**PROBLEM TO WORK ON**
Repeat the data as given. Images do not go in the copy.

[Revision tracking records]
====

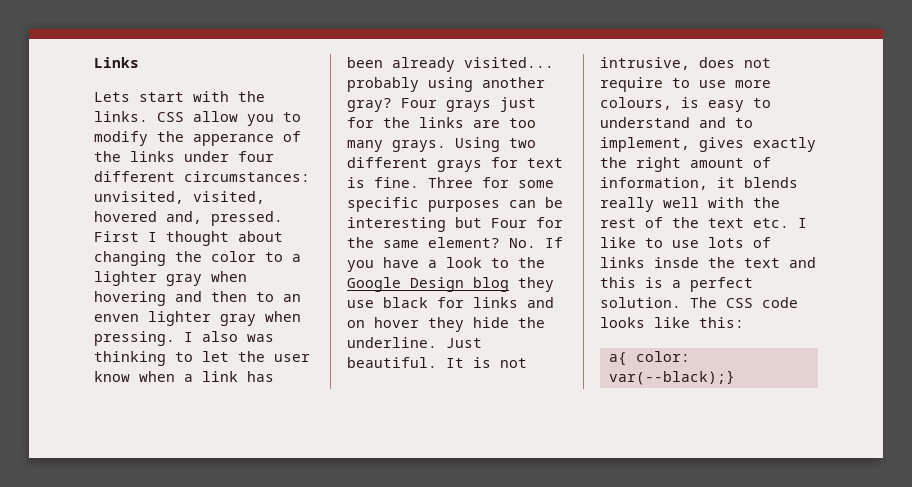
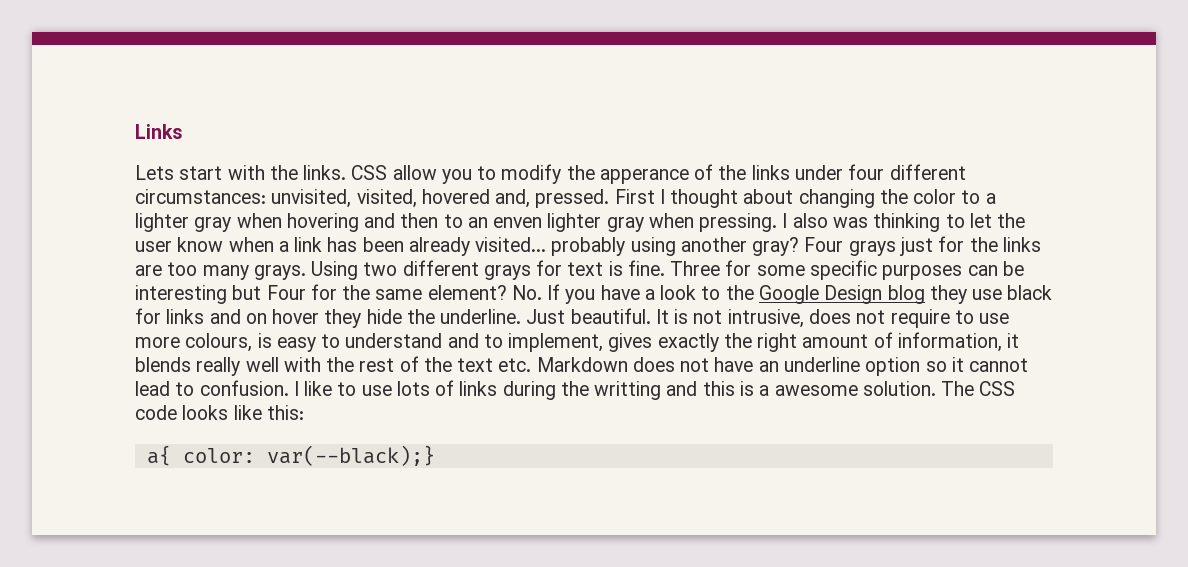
(789, 223) none -> [536,357,1029,376] [135,380,289,396] Markdown does not have an underline option so it cannot lead to confusion.
[654,257,780,268] insde the text -> [502,381,662,400] during the writting
[690,277,753,292] perfect -> [774,385,858,396] awesome

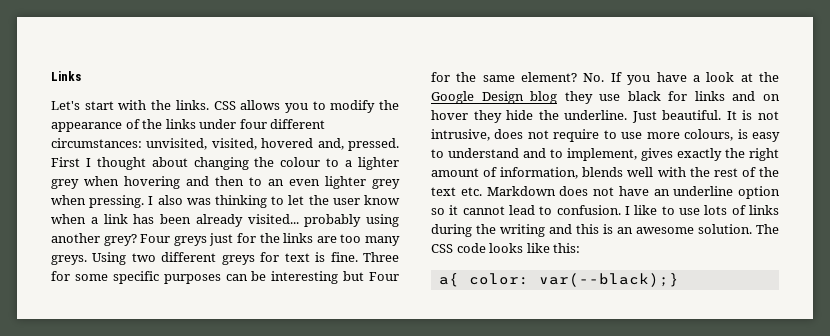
[135,165,174,180] Lets -> [51,101,80,110] Let's
[392,165,437,180] allow -> [240,100,281,110] allows
[599,169,689,184] apperance -> [51,122,122,132] appearance
[913,189,957,204] color -> [280,157,321,167] colour
[194,217,232,232] gray -> [51,179,79,189] grey
[493,213,644,232] enven lighter gray -> [289,176,400,189] even lighter grey
[752,237,896,256] gray? Four grays -> [103,234,207,246] grey? Four greys
[253,265,306,280] grays. -> [51,255,87,265] greys.
[483,265,531,280] grays -> [221,255,255,265] greys
[701,286,721,300] to -> [740,73,753,82] at
[1007,333,1020,348] [135,357,241,376] it blends really -> [582,167,624,177] blends
[594,381,662,400] writting -> [500,224,545,237] writing
[759,385,770,396] a -> [617,227,633,234] an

====

**WRITTEN REPLY**
(789, 223) none -> [536,357,1029,376] [135,380,289,396] Markdown does not have an underline option so it cannot lead to confusion.
[654,257,780,268] insde the text -> [502,381,662,400] during the writting
[690,277,753,292] perfect -> [774,385,858,396] awesome

[135,165,174,180] Lets -> [51,101,80,110] Let's
[392,165,437,180] allow -> [240,100,281,110] allows
[599,169,689,184] apperance -> [51,122,122,132] appearance
[913,189,957,204] color -> [280,157,321,167] colour
[194,217,232,232] gray -> [51,179,79,189] grey
[493,213,644,232] enven lighter gray -> [289,176,400,189] even lighter grey
[752,237,896,256] gray? Four grays -> [103,234,207,246] grey? Four greys
[253,265,306,280] grays. -> [51,255,87,265] greys.
[483,265,531,280] grays -> [221,255,255,265] greys
[701,286,721,300] to -> [740,73,753,82] at
[1007,333,1020,348] [135,357,241,376] it blends really -> [582,167,624,177] blends
[594,381,662,400] writting -> [500,224,545,237] writing
[759,385,770,396] a -> [617,227,633,234] an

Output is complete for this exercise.